Mary sacudió la cabeza.
– Anne…
– He dicho que estoy bien, Mary -le dije, con un tono que no admitía réplica. Estaba bien. Aguantaría toda la fiesta. Pondría mi mejor sonrisa y fingiría que todo estaba perfecto, porque, maldita sea, eso era lo que siempre hacía. Era una buena hija. No dejaría que mis problemas personales echaran a perder su fiesta. Ya había bastantes posibilidades de que algo saliera mal. No hacía falta añadir una crisis nerviosa.
Un coche se detuvo en el sendero de entrada. Nos dimos la vuelta las dos y el rostro de Mary se iluminó primero para después oscurecerse al comprobar que eran los Kinney. Estoy segura de que el mío no tenía mucho mejor aspecto.

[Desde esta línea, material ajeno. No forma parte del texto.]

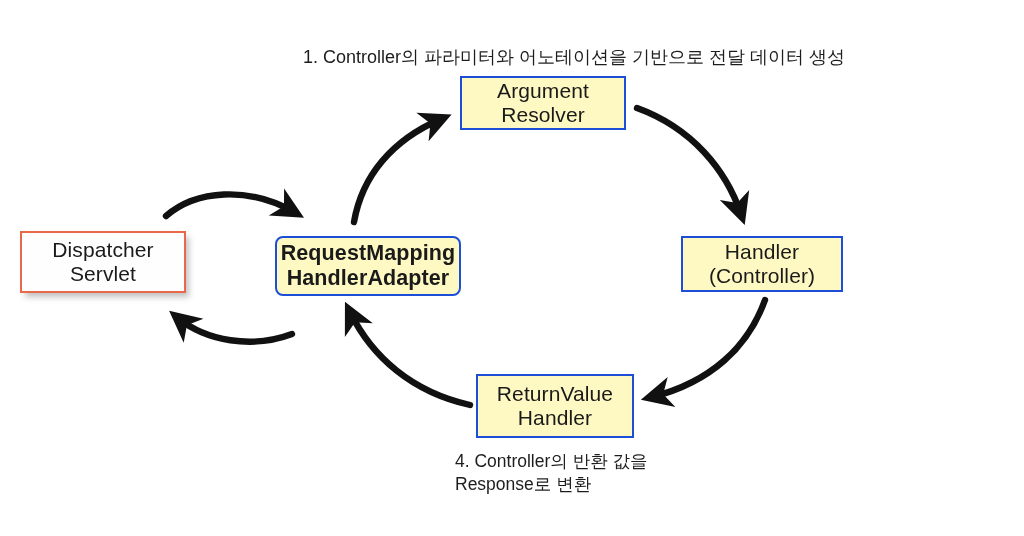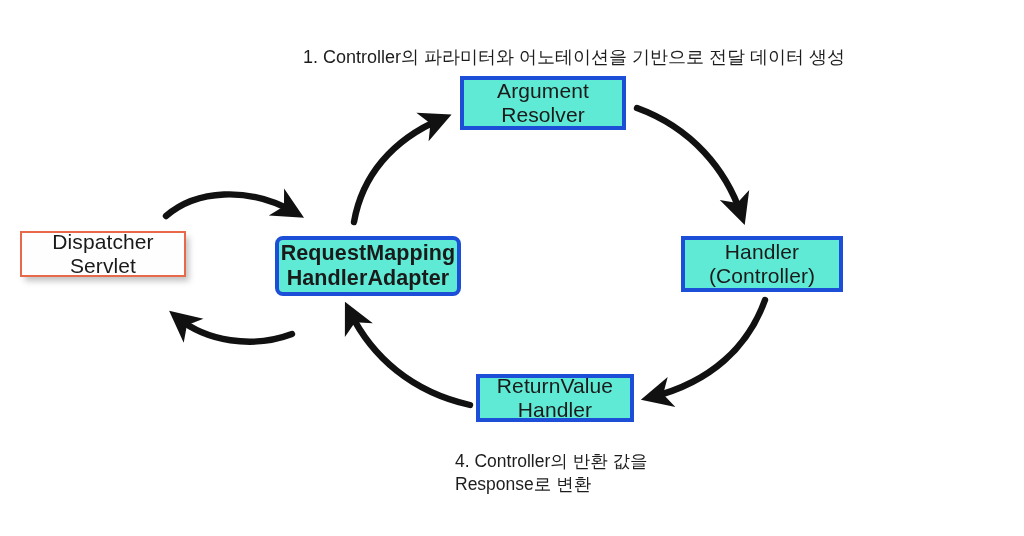"Argument" .node { background: #5eead4 -> #fef9c3; border: 4px solid #1d4ed8 -> 2px solid #1d4ed8 }
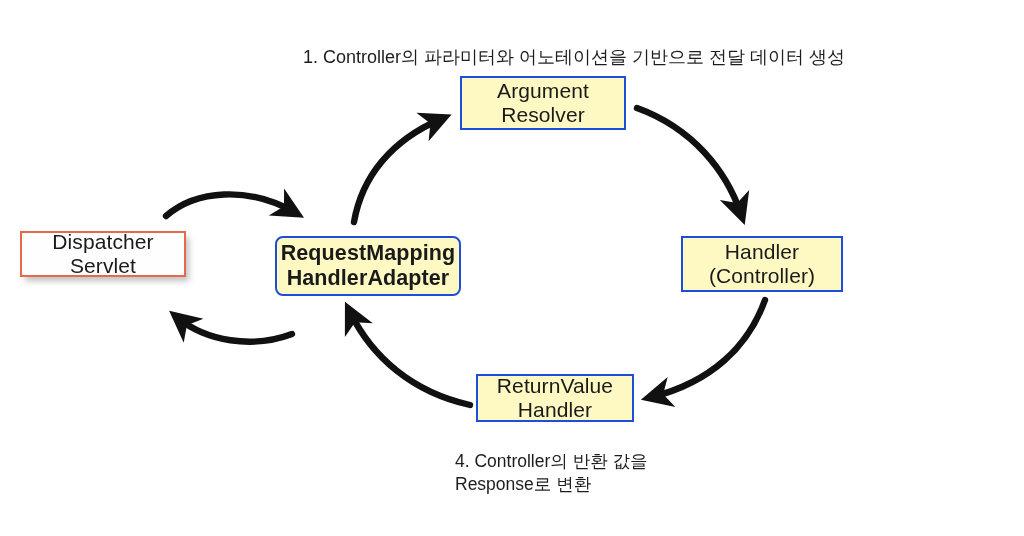"Dispatcher" div.node { height: 46px -> 62px }
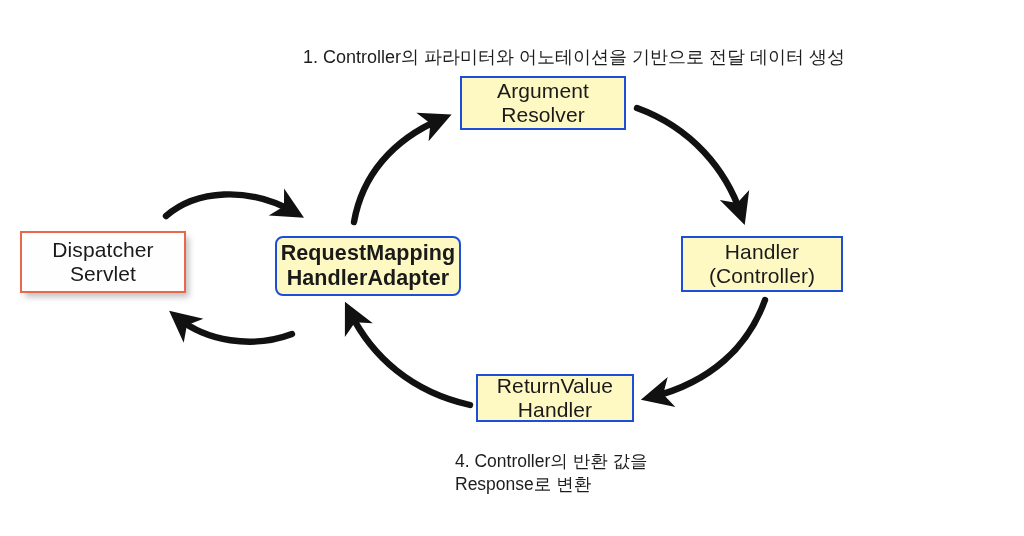"ReturnValue" div.node { height: 48px -> 64px }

– ¿Por qué tiene tu suegra siempre esa cara de haber pisado una caca de perro?
La carcajada también puede ser algo desafortunado.
– Hola, chicas -dijo Evelyn-. ¿Qué es eso que os hace tanta gracia?
– Voy a ver a Pats por lo de… esa cosa que me dijo…
Mary me dejó sola. Evelyn sonrió. Yo le devolví la sonrisa. Ella esperó, pero yo no le dije nada. Llegaba pronto, como solía hacer. Frank había desaparecido dentro de la casa. Me preguntaba si Evelyn estaría esperando a que le diera un abrazo. Podía esperar sentada, me dije, sonriendo aún.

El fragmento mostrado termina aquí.